"Je n'ai pas souffert de la chute, ni de la distance parcourue, ni même de la violence de l'impact. Ce qui m'a réellement fait souffrir, c'est que j'avais confiance en la main qui m'a poussé." (Victor Hugo)
Ce ne sont pas les années qui te changent,
mais les coups de la vie qui t’apprennent à comprendre que l’injustice est partout :
Les baisers mensongers,
Les étreintes de Judas,
La main tendue pétrie de honte,
Les demi-vérités,
Les rêves brisés,
Les amitiés perdues,
Les dédains cruels,
Les amours crucifiées,
Les mots qui blessent,
Les silences lâches,
La fausse bonne conscience,
Les regrets tardifs,
Les serments bafoués,
Les déceptions sont à la mesure de ce en quoi on croyait.

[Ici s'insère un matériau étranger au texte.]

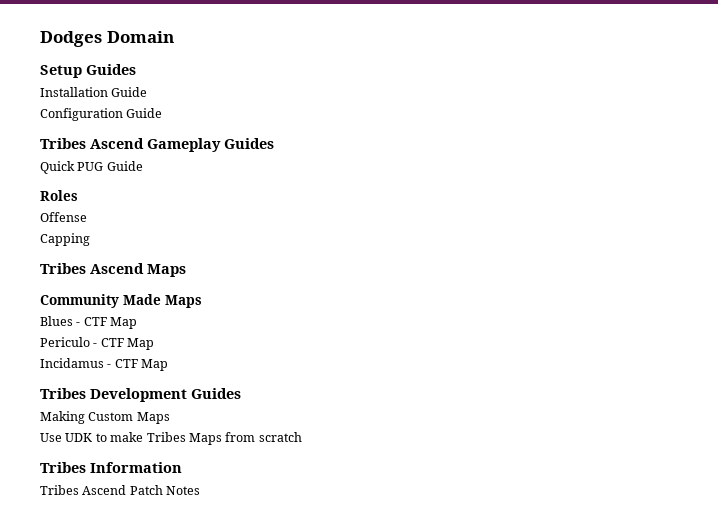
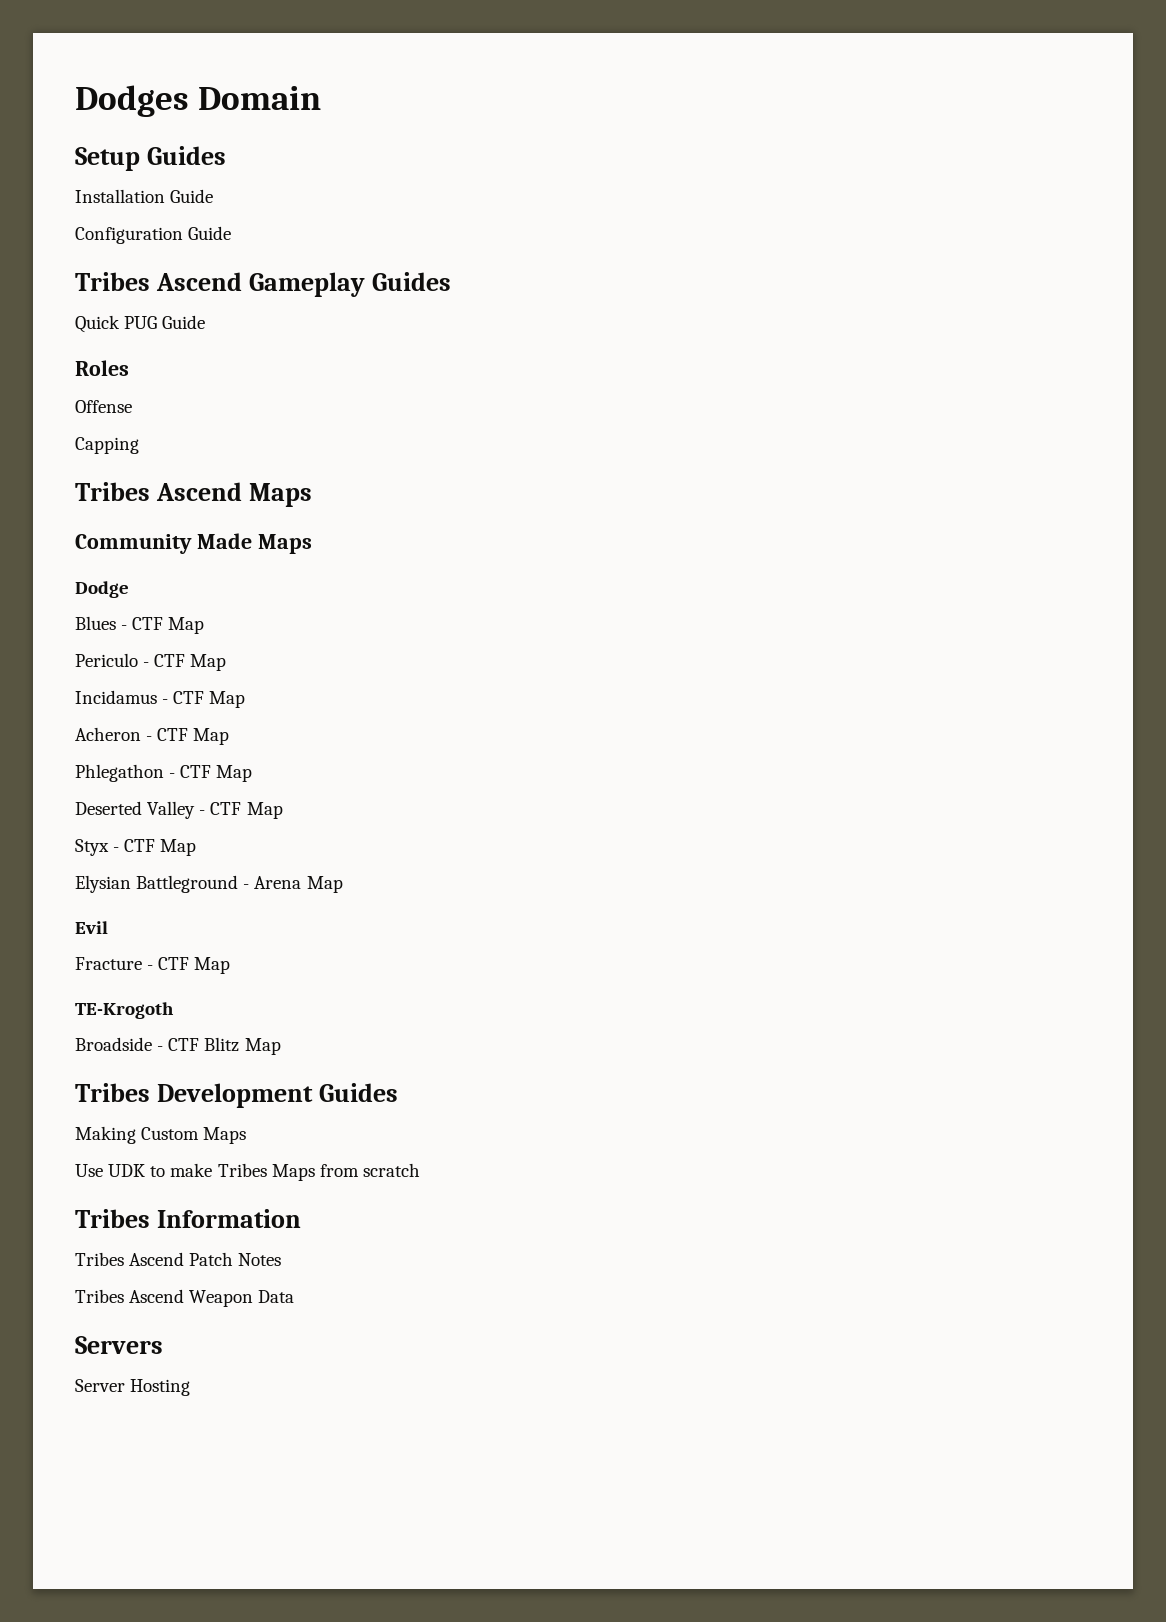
(202, 301) none -> [75,581,129,598] // Dodge
(169, 365) none -> [75,727,230,745] [75,764,253,782] [75,801,283,819] [75,839,197,856] [75,875,343,893] [75,921,108,934] [75,957,231,974] [75,1002,174,1019] [75,1037,281,1055] // Acheron - CTF Map // Phlegathon - CTF Map // Deserted Valley - CTF Map // Styx - CTF Map // Elysian Battleground - Arena Map // Evil // Fracture - CTF Map // TE-Krogoth // Broadside - CTF Blitz Map
(201, 490) none -> [75,1289,295,1307] [75,1336,163,1354] [75,1379,191,1396] // Tribes Ascend Weapon Data // Servers // Server Hosting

Ce n’est pas le temps qui te transforme,
il ne fait que remettre chaque chose à sa place.
La foi s'est diluée. Le doute sera là, toujours.
Irréversible.
Mieux vaut ouvrir les yeux une fois
que de vivre aveugle pour toujours.
Et ils se répètent parfois à l'agonie :
Ces instants précis où tu touches le fond.
Et quand un jour tu te regardes dans le miroir et tu ne te reconnais pas.
La personne que tu vois, ce n'est plus toi.
Et tu réalises que tu deviens un étranger même pour toi-même.
Seul quelqu'un qui est tombé en enfer sait de quoi je parle.
Et seuls ceux qui ont pu en sortir sont là pour le raconter.
Mais seuls ceux qui ont souffert longtemps le connaissent bien.